STUDY OBJECTIVES: Currently, there are no universally accepted guidelines for diagnosis and management of sleep-disordered breathing (SDB) in infants. The purpose of this study was to survey pediatric sleep medicine providers regarding their current practice patterns for diagnosis and management of SDB in infants.

METHODS: An anonymous, web-based survey with 71 questions was distributed via the PEDSLEEP and Ped-Lung listserv, which serve as a hub of communication for pediatric sleep and pulmonary medicine providers worldwide.

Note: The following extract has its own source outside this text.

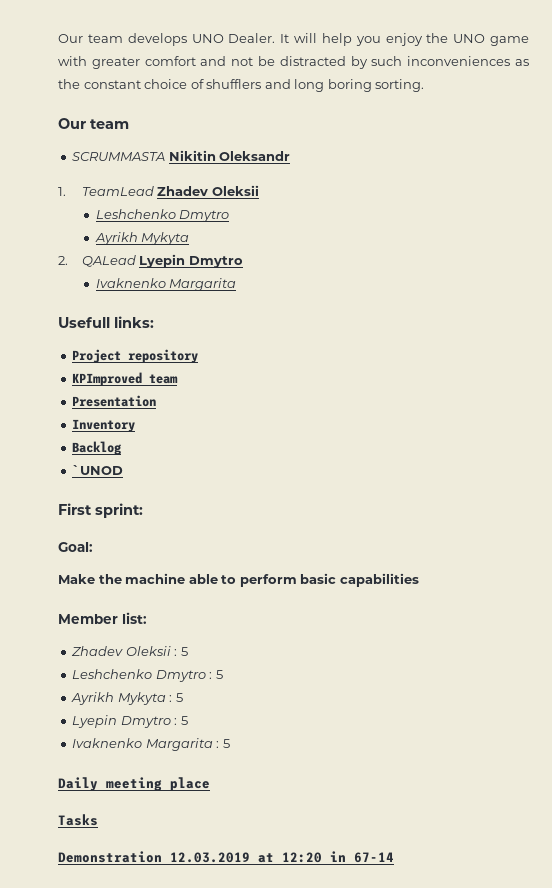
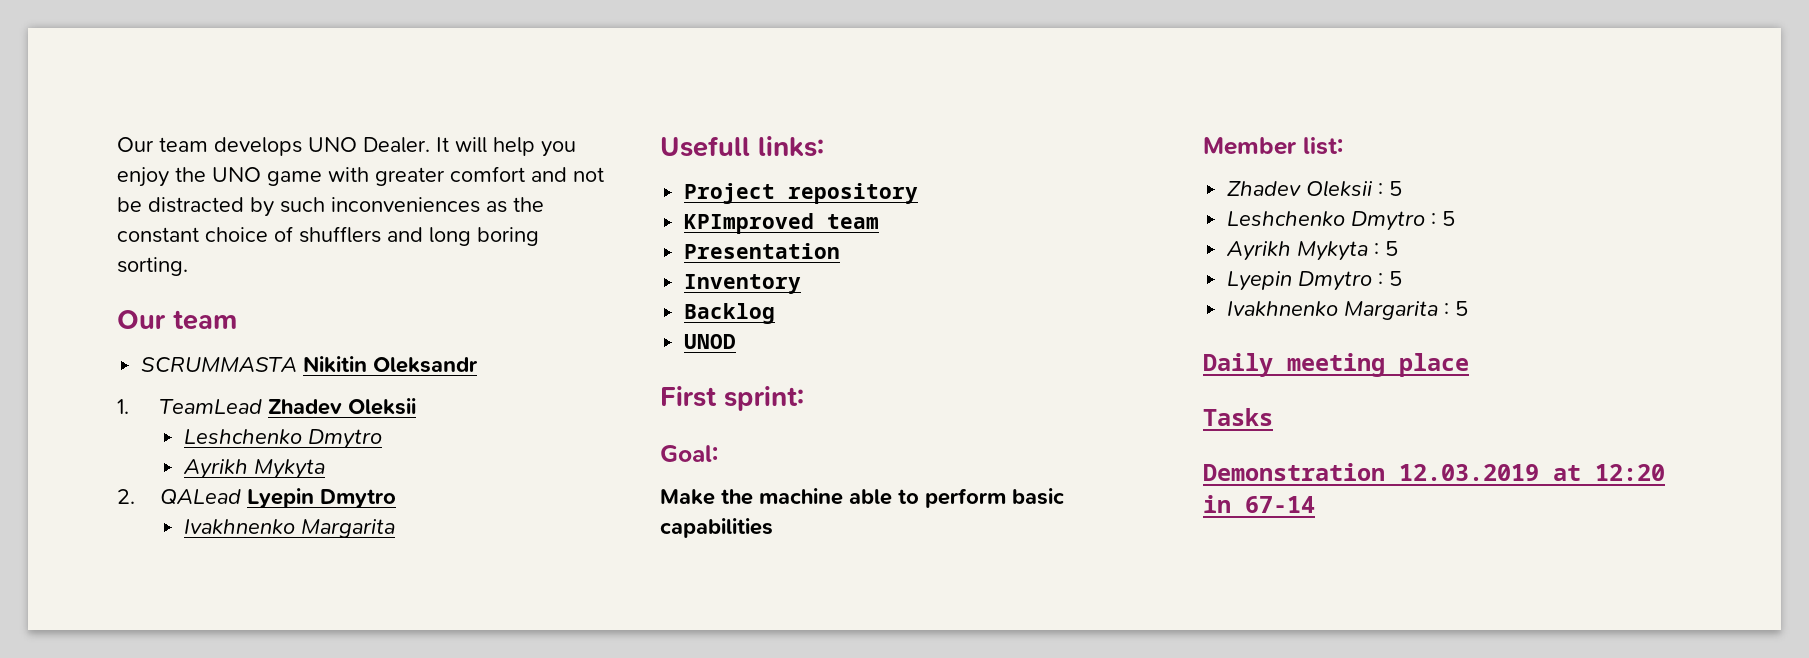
[95,278,166,288] Ivaknenko -> [184,519,296,534] Ivakhnenko
[72,465,124,475] `UNOD -> [684,334,737,349] UNOD
[72,738,143,748] Ivaknenko -> [1227,301,1339,316] Ivakhnenko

RESULTS: Fifty-four providers from eight countries completed the survey. Ninety-six percent of providers reported performing sleep studies in infants with 53% performing more than 30 studies per year. There was no consensus on the definition of obstructive sleep apnea (OSA) in infants when using an obstructive apnea-hypopnea index (AHIo) cutoff: AHIo > 1 (30%), AHIo > 2 (35%), AHIo > 5 (24%), AHIo > 10 (2%) and other (9.3%). Thirty-six percent did not use pediatric criteria to define severity of OSA in infants. Opinions regarding management of five typical SDB cases were solicited and the results varied among respondents. Most of the providers (89%) thought that more research is needed to gather normative sleep data in infants and that their practice would benefit from evidence- based guidelines for diagnosis and management of SDB in infants (98%).

CONCLUSIONS: These results demonstrate substantial variability in practice patterns for diagnosis and management of SDB in infants. Further research and consensus guidelines are needed to ensure optimal care for infants with SDB.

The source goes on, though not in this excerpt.